Given data below:

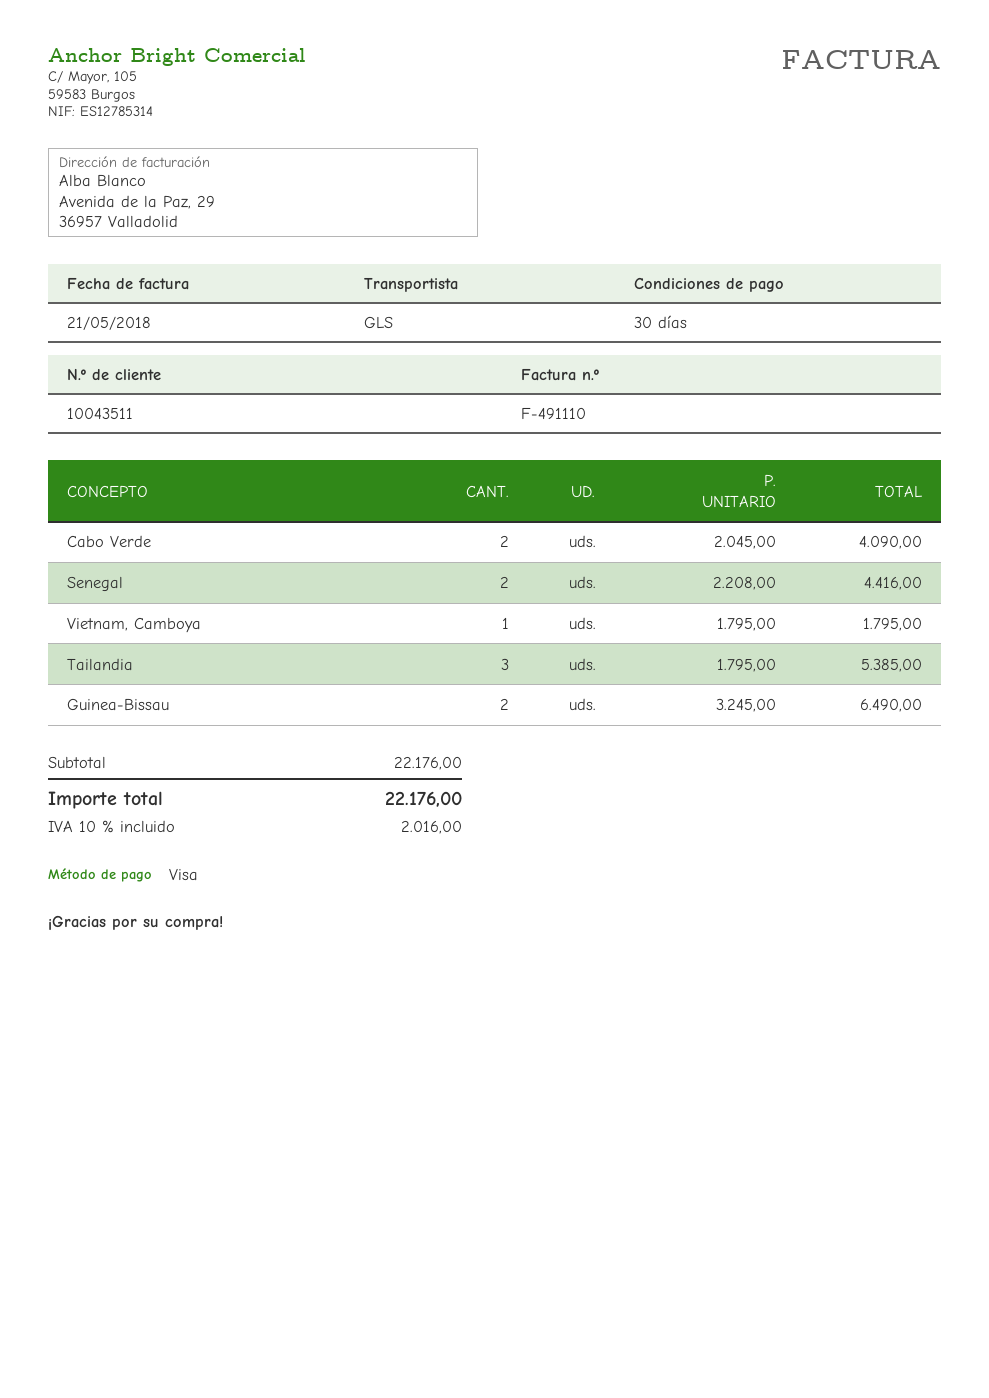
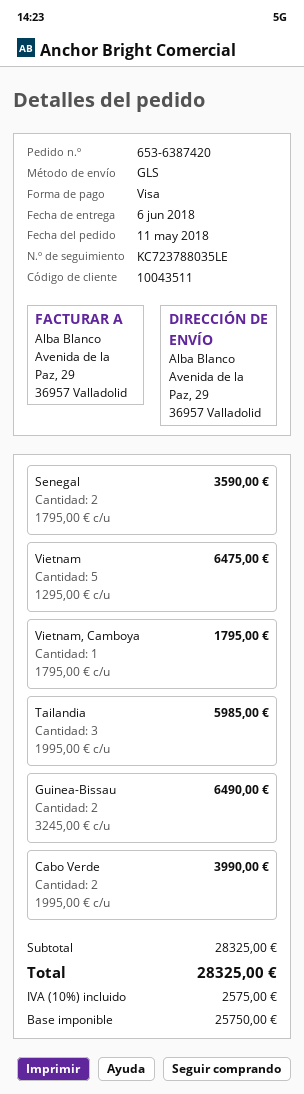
Cabo Verde: 2 x 2045.00 = 4090.00 -> 2 x 1995.00 = 3990.00
Senegal: 2 x 2208.00 = 4416.00 -> 2 x 1795.00 = 3590.00
Tailandia: 3 x 1795.00 = 5385.00 -> 3 x 1995.00 = 5985.00
Vietnam: none -> 5 x 1295.00 = 6475.00
subtotal: 22176.00 -> 28325.00
tax: 10% = 2016.00 -> 10% = 2575.00
total: 22176.00 -> 28325.00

End of Given data.

## What to work on
Without including any pictures, please restate all the records exactly.

## Exercise solution
Cabo Verde: 2 x 2045.00 = 4090.00 -> 2 x 1995.00 = 3990.00
Senegal: 2 x 2208.00 = 4416.00 -> 2 x 1795.00 = 3590.00
Tailandia: 3 x 1795.00 = 5385.00 -> 3 x 1995.00 = 5985.00
Vietnam: none -> 5 x 1295.00 = 6475.00
subtotal: 22176.00 -> 28325.00
tax: 10% = 2016.00 -> 10% = 2575.00
total: 22176.00 -> 28325.00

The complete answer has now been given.